Curing the Bad News Blues

With the multiple tragedies that have rocked the world, it’s no wonder that many are left dealing with psychological and mental stress. This constant stress and despair can have a lasting impact on your mental and physical health. As a physician, many know first-hand just how tough it can be to deal with bad news on the daily. A recent CNN article detailed ways for citizens to cope with surrounding tragedies, but how can a physician decompress after a stressful and sometimes grief-stricken day.

Leave it at the Office

            Although it’s easier said than done, separating work life from home life is a crucial part of dealing with work-related stress. Remember that once you step out of that office, you’re no longer in control of what’s going on in there. You owe it to not only yourself, but also your family as well, to be present at home. Many will allow work to consume them, ultimately leading to other issues at home.

It’s okay to talk about an especially tough day, because it’s important to express how it affects you. Talking with a loved one can ease the burden and allow your family to understand the stresses of the job.

Lay off the Communication Devices

            It’s unrealistic to ask you to destroy your cell phone and delete your emails, but it also shouldn’t become another member of the family. Limiting the time spent responding to calls or emails can limit stress. Each email or phone call allows work life to creep into other areas of your life, and that’s when problems can arise.

You need time to decompress both mentally and physically, but if you constantly respond to phone calls and emails dealing with work, your mind and body have to time to relax. Research shows that when there’s a clash of demands from our different responsibilities, problems spread as rapidly as the common cold.

3724365 - doctor looking tired and frustrated in hospital room

Find a Hobby 

            Whether it’s golfing, woodworking, playing PokemonGO (ask the kids), it’s important to find something completely unrelated to the medical field to take your mind off of the stresses of the job. A hobby cannot only be satisfying aesthetically, but it can help reduce stress. It’s a known fact that those in the medical field have a higher risk of hypertension.

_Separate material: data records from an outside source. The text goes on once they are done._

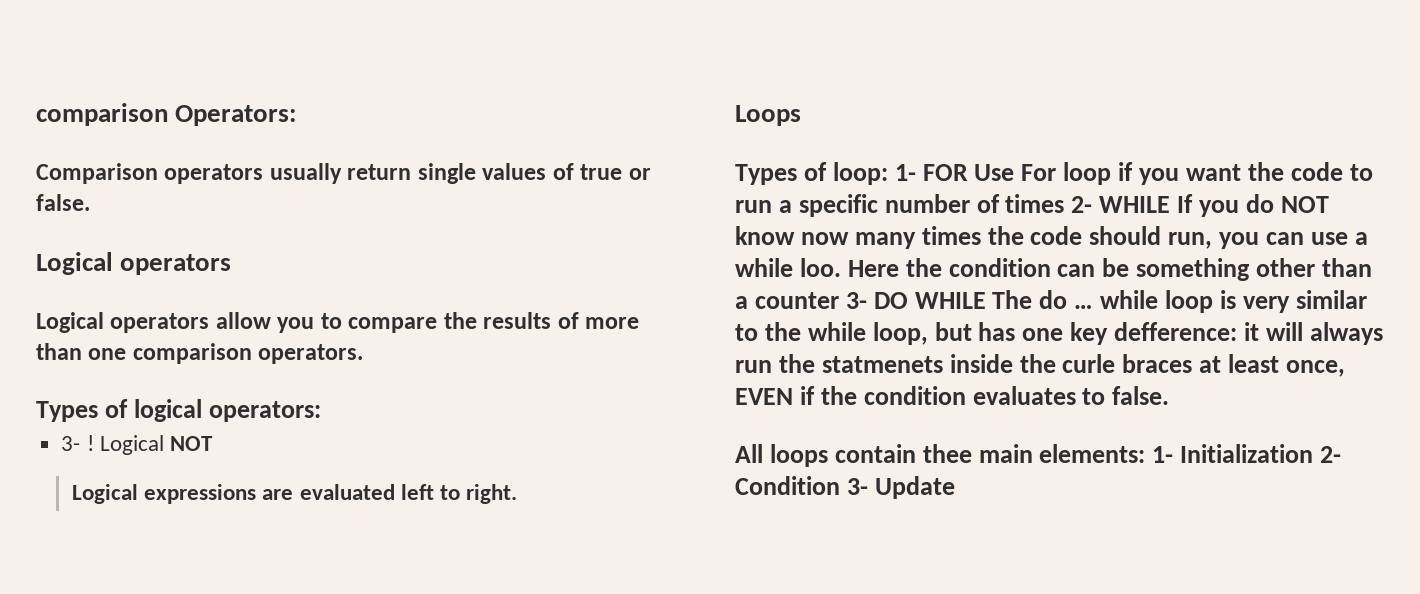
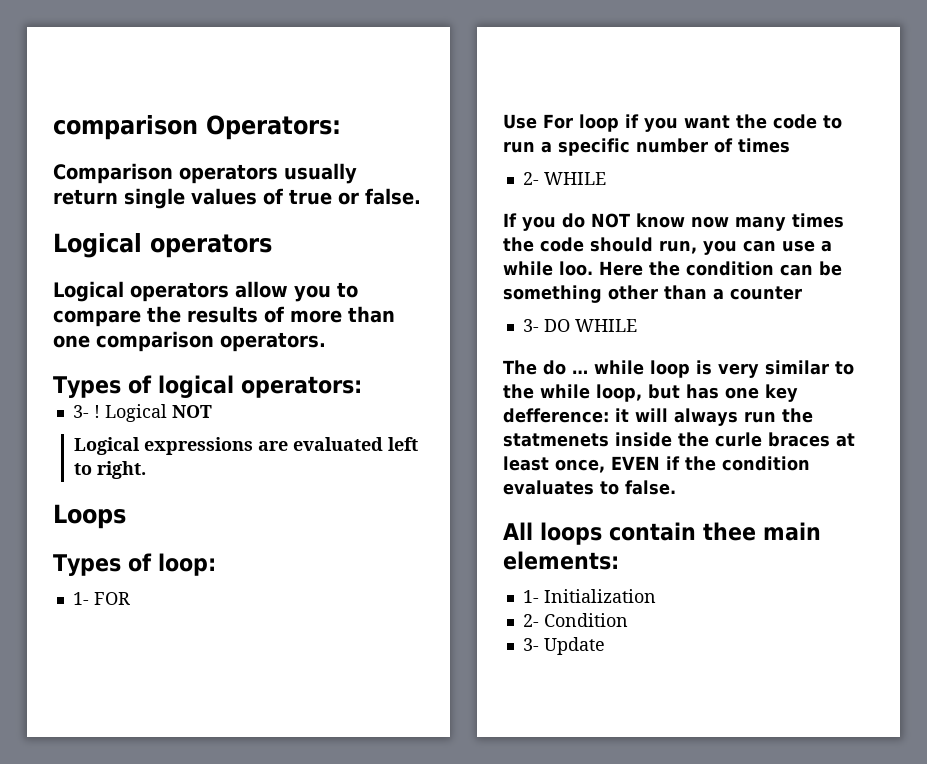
(888, 173) none -> (216, 564) //
(968, 172) none -> (130, 598) //
(1065, 203) none -> (790, 145) //
(1171, 204) none -> (606, 178) //
(839, 300) none -> (802, 293) //
(986, 300) none -> (637, 325) //
(1146, 453) none -> (619, 560) //
(1314, 453) none -> (656, 596) //
(840, 485) none -> (628, 620) //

Choose a hobby that you and your family can both partake in. Spending time with your family while hiking or playing a sport can keep those work worries away.

Don’t Be Afraid to Ask For Help 

            The medical field is one of the most stressful careers out there; so don’t be ashamed if you yourself need some help leaving your stress at the workplace. There are a variety of support groups and therapists that specialize in work-related stress. Talking to family members can help bridge that gap when seeking professional help. You spend your entire workday helping others, so it’s time to let others help you.